* **Exercise data**
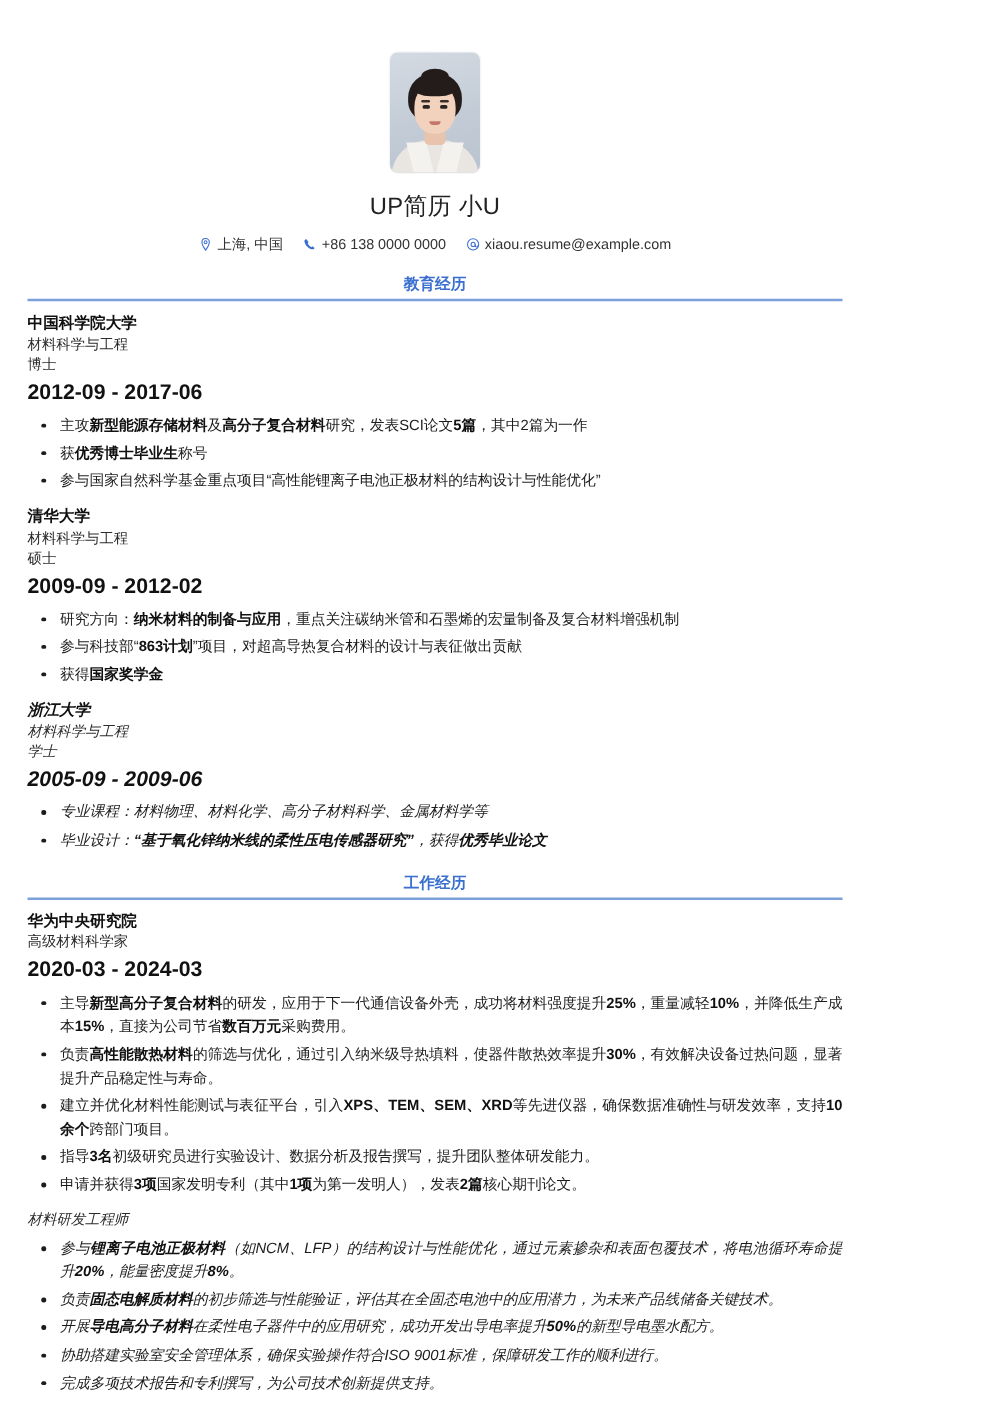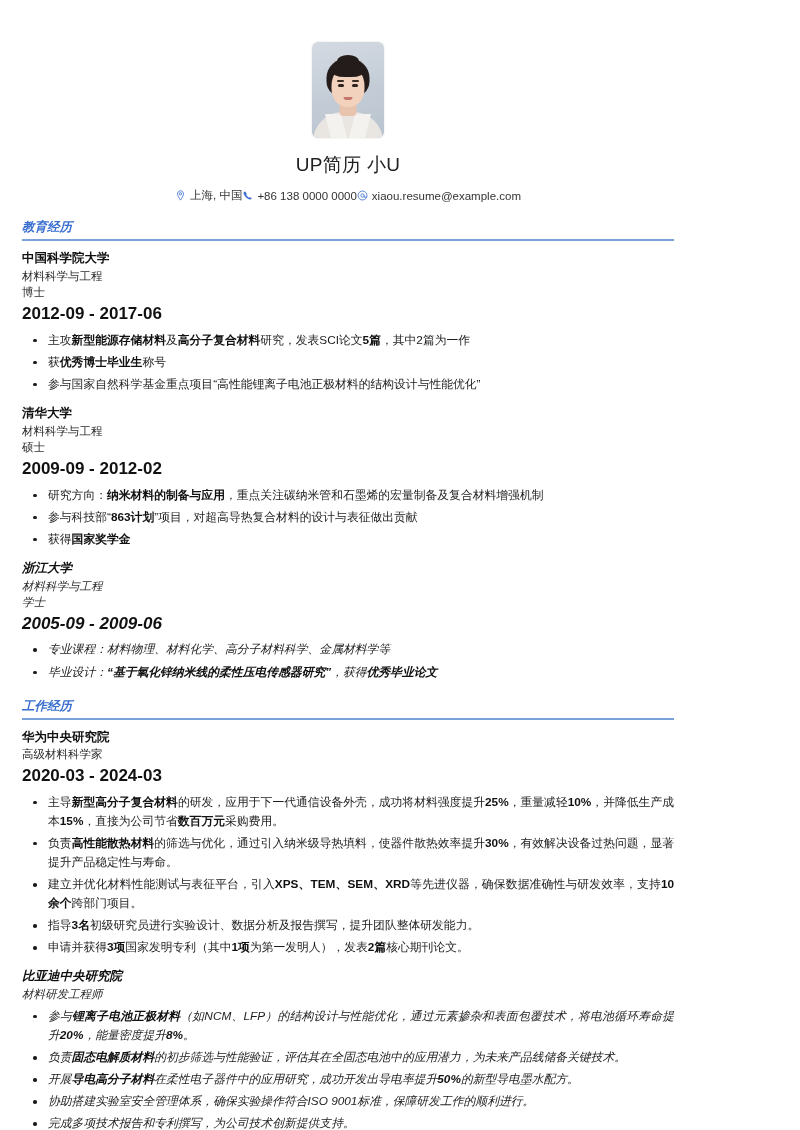--- a/index.html
+++ b/index.html
@@ -154,39 +154,39 @@
     letter-spacing: 0.3px;
   }
 
   .contact {
     margin-top: 10px;
     font-size: 11.5px;
     color: #333333;
     display: flex;
     justify-content: center;
     align-items: center;
-    gap: 0;
+    gap: 16px;
     flex-wrap: wrap;
   }
   .contact-item {
     display: inline-flex;
     align-items: center;
     gap: 4px;
     white-space: nowrap;
   }
   .contact-item svg { display: block; }
 
   
   .section { margin-top: 16px; }
   .section-title {
+    text-align: center;
     font-size: 12.5px;
     font-weight: 700;
     color: #3a6fd0;
     padding-bottom: 3px;
-    font-style: italic;
   }
   .section-rule {
     height: 2px;
     background: #7ba0da;
     width: 100%;
     margin-bottom: 9px;
   }
 
   .entry { margin-bottom: 11px; }
   .entry:last-child { margin-bottom: 0; font-style: italic; }
@@ -348,21 +348,20 @@
           <div class="entry-date">2020-03 - 2024-03</div>
           <ul class="bullets">
             <li>主导<b>新型高分子复合材料</b>的研发，应用于下一代通信设备外壳，成功将材料强度提升<b>25%</b>，重量减轻<b>10%</b>，并降低生产成本<b>15%</b>，直接为公司节省<b>数百万元</b>采购费用。</li>
             <li>负责<b>高性能散热材料</b>的筛选与优化，通过引入纳米级导热填料，使器件散热效率提升<b>30%</b>，有效解决设备过热问题，显著提升产品稳定性与寿命。</li>
             <li>建立并优化材料性能测试与表征平台，引入<b>XPS、TEM、SEM、XRD</b>等先进仪器，确保数据准确性与研发效率，支持<b>10余个</b>跨部门项目。</li>
             <li>指导<b>3名</b>初级研究员进行实验设计、数据分析及报告撰写，提升团队整体研发能力。</li>
             <li>申请并获得<b>3项</b>国家发明专利（其中<b>1项</b>为第一发明人），发表<b>2篇</b>核心期刊论文。</li>
           </ul>
         </div>
         <div class="entry">
-          <div class="entry-org">比亚迪中央研究院</div>
           <div class="entry-sub">材料研发工程师</div>
           <ul class="bullets">
             <li>参与<b>锂离子电池正极材料</b>（如NCM、LFP）的结构设计与性能优化，通过元素掺杂和表面包覆技术，将电池循环寿命提升<b>20%</b>，能量密度提升<b>8%</b>。</li>
             <li>负责<b>固态电解质材料</b>的初步筛选与性能验证，评估其在全固态电池中的应用潜力，为未来产品线储备关键技术。</li>
             <li>开展<b>导电高分子材料</b>在柔性电子器件中的应用研究，成功开发出导电率提升<b>50%</b>的新型导电墨水配方。</li>
             <li>协助搭建实验室安全管理体系，确保实验操作符合ISO 9001标准，保障研发工作的顺利进行。</li>
             <li>完成多项技术报告和专利撰写，为公司技术创新提供支持。</li>
           </ul>
         </div>
       </div>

* **Problem to solve**
Repeat the material above word for word; no images go in the copy.

* **Expected output**
--- a/index.html
+++ b/index.html
@@ -154,39 +154,39 @@
     letter-spacing: 0.3px;
   }
 
   .contact {
     margin-top: 10px;
     font-size: 11.5px;
     color: #333333;
     display: flex;
     justify-content: center;
     align-items: center;
-    gap: 0;
+    gap: 16px;
     flex-wrap: wrap;
   }
   .contact-item {
     display: inline-flex;
     align-items: center;
     gap: 4px;
     white-space: nowrap;
   }
   .contact-item svg { display: block; }
 
   
   .section { margin-top: 16px; }
   .section-title {
+    text-align: center;
     font-size: 12.5px;
     font-weight: 700;
     color: #3a6fd0;
     padding-bottom: 3px;
-    font-style: italic;
   }
   .section-rule {
     height: 2px;
     background: #7ba0da;
     width: 100%;
     margin-bottom: 9px;
   }
 
   .entry { margin-bottom: 11px; }
   .entry:last-child { margin-bottom: 0; font-style: italic; }
@@ -348,21 +348,20 @@
           <div class="entry-date">2020-03 - 2024-03</div>
           <ul class="bullets">
             <li>主导<b>新型高分子复合材料</b>的研发，应用于下一代通信设备外壳，成功将材料强度提升<b>25%</b>，重量减轻<b>10%</b>，并降低生产成本<b>15%</b>，直接为公司节省<b>数百万元</b>采购费用。</li>
             <li>负责<b>高性能散热材料</b>的筛选与优化，通过引入纳米级导热填料，使器件散热效率提升<b>30%</b>，有效解决设备过热问题，显著提升产品稳定性与寿命。</li>
             <li>建立并优化材料性能测试与表征平台，引入<b>XPS、TEM、SEM、XRD</b>等先进仪器，确保数据准确性与研发效率，支持<b>10余个</b>跨部门项目。</li>
             <li>指导<b>3名</b>初级研究员进行实验设计、数据分析及报告撰写，提升团队整体研发能力。</li>
             <li>申请并获得<b>3项</b>国家发明专利（其中<b>1项</b>为第一发明人），发表<b>2篇</b>核心期刊论文。</li>
           </ul>
         </div>
         <div class="entry">
-          <div class="entry-org">比亚迪中央研究院</div>
           <div class="entry-sub">材料研发工程师</div>
           <ul class="bullets">
             <li>参与<b>锂离子电池正极材料</b>（如NCM、LFP）的结构设计与性能优化，通过元素掺杂和表面包覆技术，将电池循环寿命提升<b>20%</b>，能量密度提升<b>8%</b>。</li>
             <li>负责<b>固态电解质材料</b>的初步筛选与性能验证，评估其在全固态电池中的应用潜力，为未来产品线储备关键技术。</li>
             <li>开展<b>导电高分子材料</b>在柔性电子器件中的应用研究，成功开发出导电率提升<b>50%</b>的新型导电墨水配方。</li>
             <li>协助搭建实验室安全管理体系，确保实验操作符合ISO 9001标准，保障研发工作的顺利进行。</li>
             <li>完成多项技术报告和专利撰写，为公司技术创新提供支持。</li>
           </ul>
         </div>
       </div>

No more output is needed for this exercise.